Dans les années 90, le lecteur purement francophone disposait de tout Lovecraft et de la majorité de ses continuateurs. Aujourd’hui ? On retraduit Lovecraft, mais aucun éditeur ne prend le risque de s’intéresser à l’immense continent lovecraftien qui a émergé depuis vingt ans.

Aux États-Unis, successeurs et disciples ont proliféré comme des champignons de Yuggoth dans le système nerveux d’un universitaire de Nouvelle-Angleterre. Des maisons d’édition n’existent que pour publier des recueils de nouvelles lovecraftiens, plus rarement un roman…

On en trouve pour tous les goûts. Surtout, disons-le honnêtement, les mauvais.

Si vous êtes un complétiste fou, vous pouvez vous risquer dans la cthulhexploitation, un sous-genre qui marie les pieuvres cosmiques et un autre thème, n'importe lequel. Ils sont faciles à repérer, ils proposent des titres comme « Cthulhu chez les pirates », « Cthulhu à la ferme » ou « Mon Cthulhu chez les nudistes ».

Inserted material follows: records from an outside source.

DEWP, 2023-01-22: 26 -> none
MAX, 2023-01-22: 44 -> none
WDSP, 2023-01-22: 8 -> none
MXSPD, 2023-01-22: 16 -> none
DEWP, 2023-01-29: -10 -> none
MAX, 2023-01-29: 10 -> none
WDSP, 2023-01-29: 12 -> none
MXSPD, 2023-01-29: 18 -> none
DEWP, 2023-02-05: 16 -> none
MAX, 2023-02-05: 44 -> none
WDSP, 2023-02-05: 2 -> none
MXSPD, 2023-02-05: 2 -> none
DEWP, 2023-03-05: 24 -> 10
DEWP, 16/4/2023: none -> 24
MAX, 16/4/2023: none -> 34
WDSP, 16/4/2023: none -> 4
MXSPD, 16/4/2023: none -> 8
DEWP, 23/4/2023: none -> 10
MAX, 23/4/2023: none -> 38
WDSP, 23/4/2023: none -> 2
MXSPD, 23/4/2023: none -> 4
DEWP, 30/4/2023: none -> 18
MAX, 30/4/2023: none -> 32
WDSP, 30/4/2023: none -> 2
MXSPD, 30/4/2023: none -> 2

Si vous avez l’âme aventureuse, vous pouvez faire des razzias sur la production de petits éditeurs qui proposent des textes de qualité extrêmement variables, dont on a parfois l’impression qu’ils ont été recueillis auprès des cousins, légèrement attardés, de l’anthologiste. Si vous avez de la chance, vous y trouverez des recueils « montagnes russes », où vous pouvez monter très haut et descendre très bas en l’espace de quelque pages (l’autre variété est le recueil « morne plaine », où vous êtes condamné à lire une quinzaine de pastiches tous identiques des trois ou quatre mêmes nouvelles de Lovecraft).

Si les prédécesseurs, collègues et proches continuateurs de Lovecraft vous intéressent, vous pouvez tenter de lire quelques anthologies de Robert M. Price, qui paraissent chez Chaosium et un peu partout ailleurs. Centrées sur un auteur, une entité ou une thématique, elles se reconnaissent à des titres comme The [Machin] Cycle ou Return to [Lieu]. Pourvues de préfaces et de présentations érudites, elles sont souvent plus lisibles que la moyenne... sauf quand Price cède à son amour de l’érudition pour l’érudition, et vous présente comme fondamental un pastiche peu inspiré commis par August Derleth dans les années 40, ou un plat de fruits de mer avarié publié dans un fanzine des années 80.

Et puis, il y a S.T. Joshi, érudit, expert universitaire, compilateur de la correspondance de Lovecraft en 25 volumes, auteur de centaines de publications sur le fantastique, polémiste féroce…. et anthologiste, quand il a cinq minutes. Un type capable de sortir ses vingt bouquins par an, où il figure comme préfacier, contributeur, compilateur ou auteur a droit à tout mon respect.

Depuis quelques années, il publie une anthologie annuelle intitulée Black Wings chez PS Publishing, un petit éditeur. Leurs reprises chez Titan Books sont systématiquement retitrées en Black Wings of Cthulhu, ce qui ne manque pas de le faire grogner, mais indique aussi que quelqu’un, quelque part, pense qu’il vaut mieux mettre « of Cthulhu » pour toucher un public plus large.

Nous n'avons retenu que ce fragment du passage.